# Task details
Scan the entries and tally the lines that include the string "Jula". Reply with the figure alone.
-- Opening Marker --
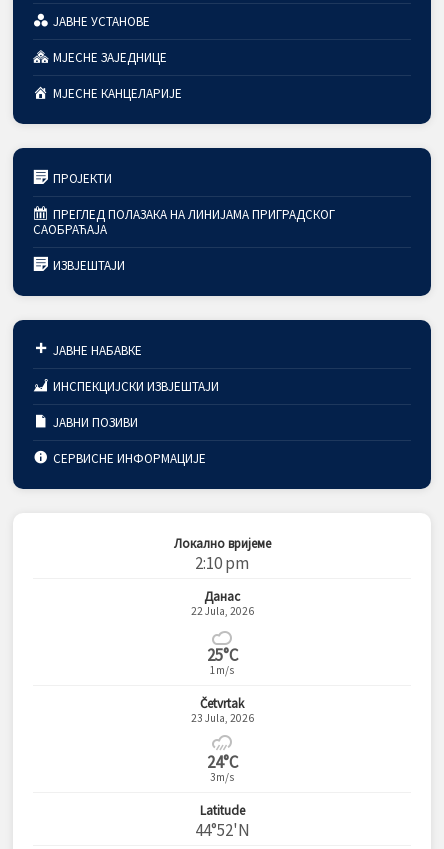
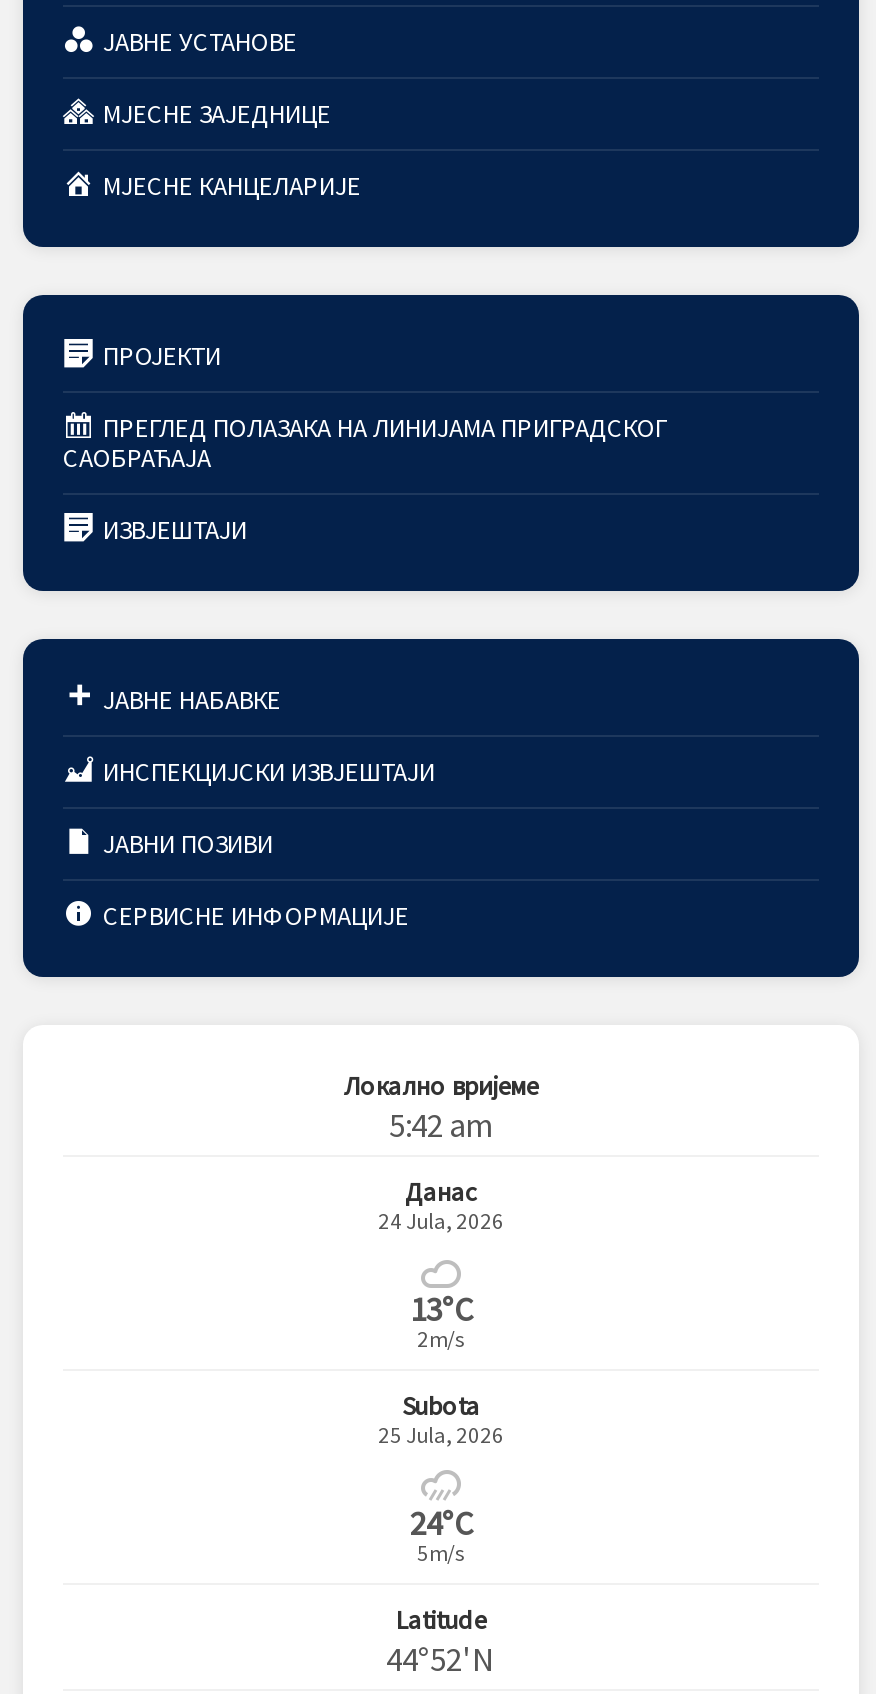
- 2:10 pm
+ 5:42 am

- 22 Jula, 2026
+ 24 Jula, 2026

- 25°C
- 1m/s
+ 13°C
+ 2m/s

- Četvrtak
- 23 Jula, 2026
+ Subota
+ 25 Jula, 2026

- 3m/s
+ 5m/s
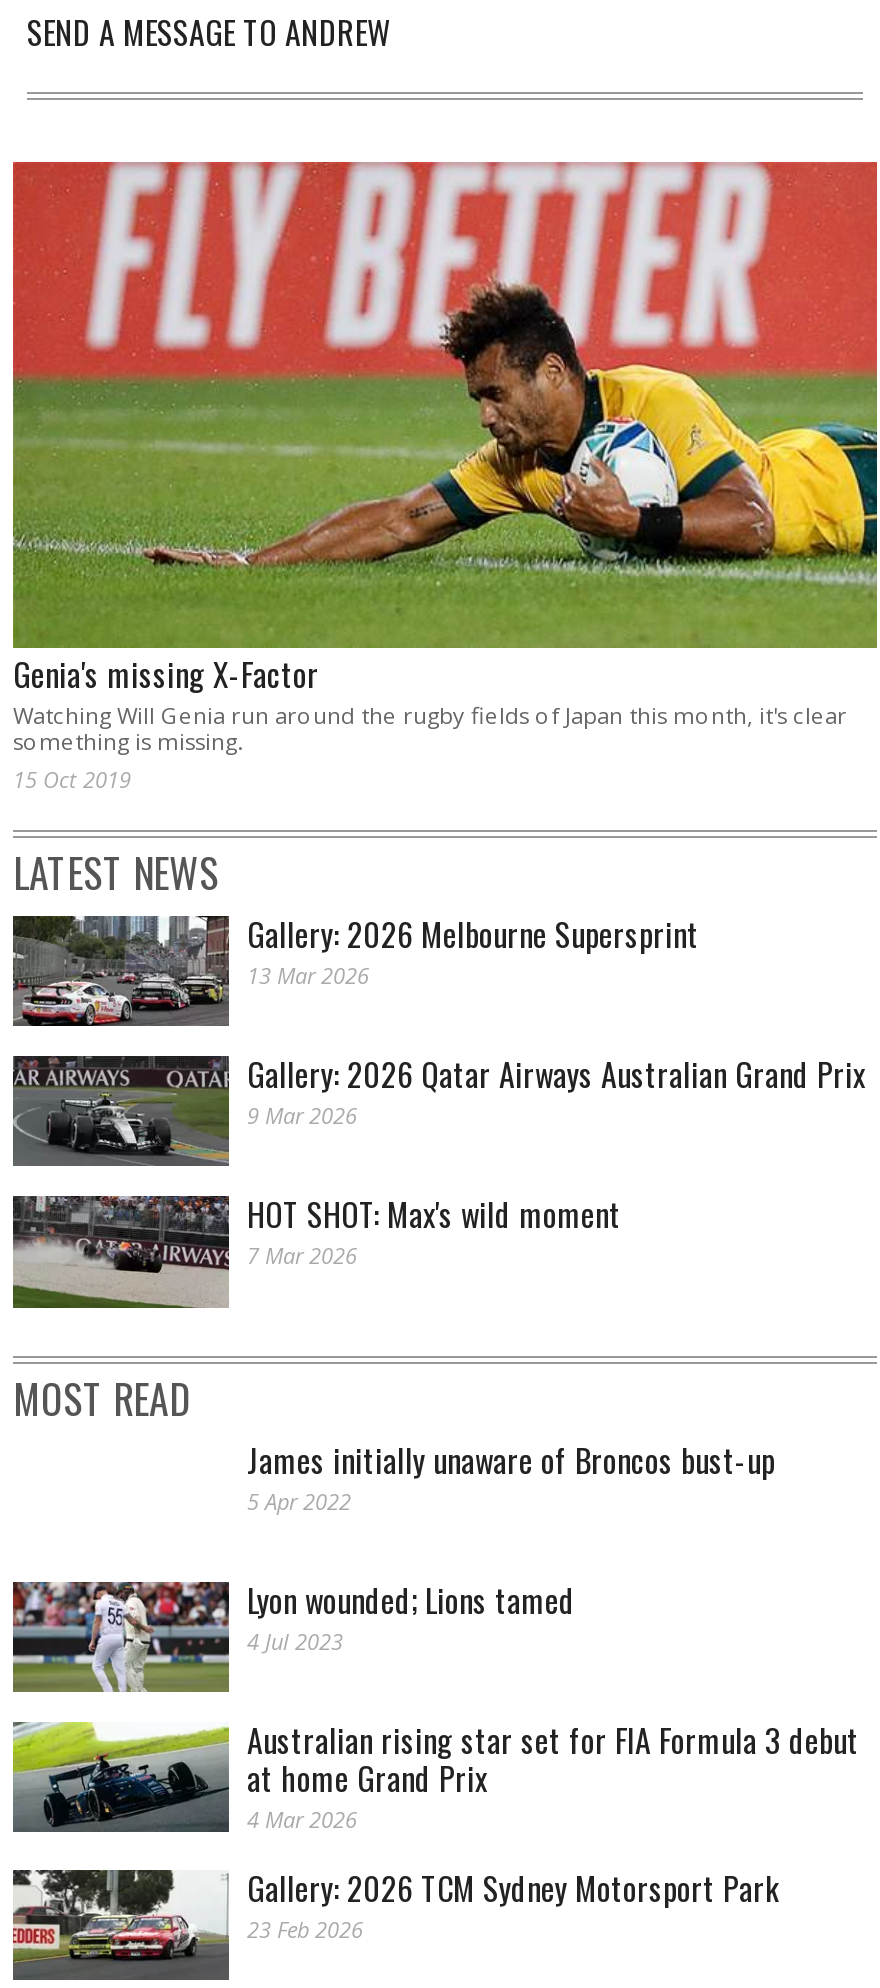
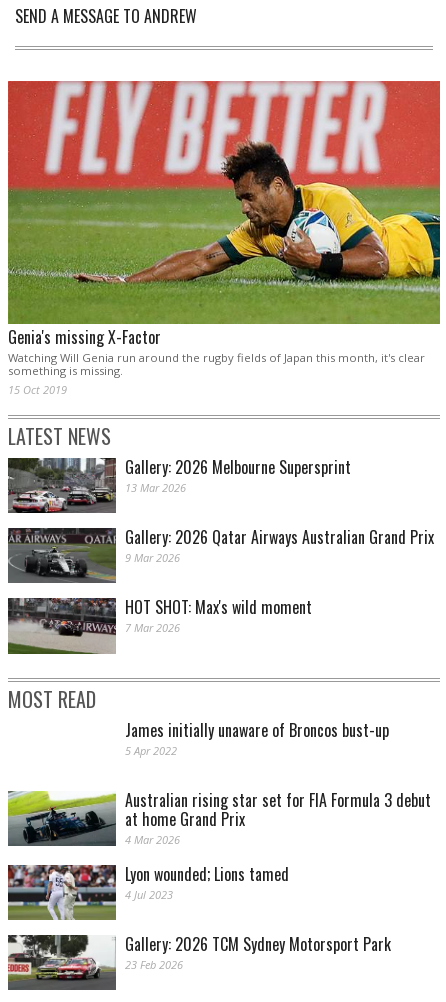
moved down: [image] | Lyon wounded; Lions tamed | 4 Jul 2023

moved up: [image] | Australian rising star set for FIA Formula 3 debut | at home Grand Prix | 4 Mar 2026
-- Closing Marker --
# Task response
4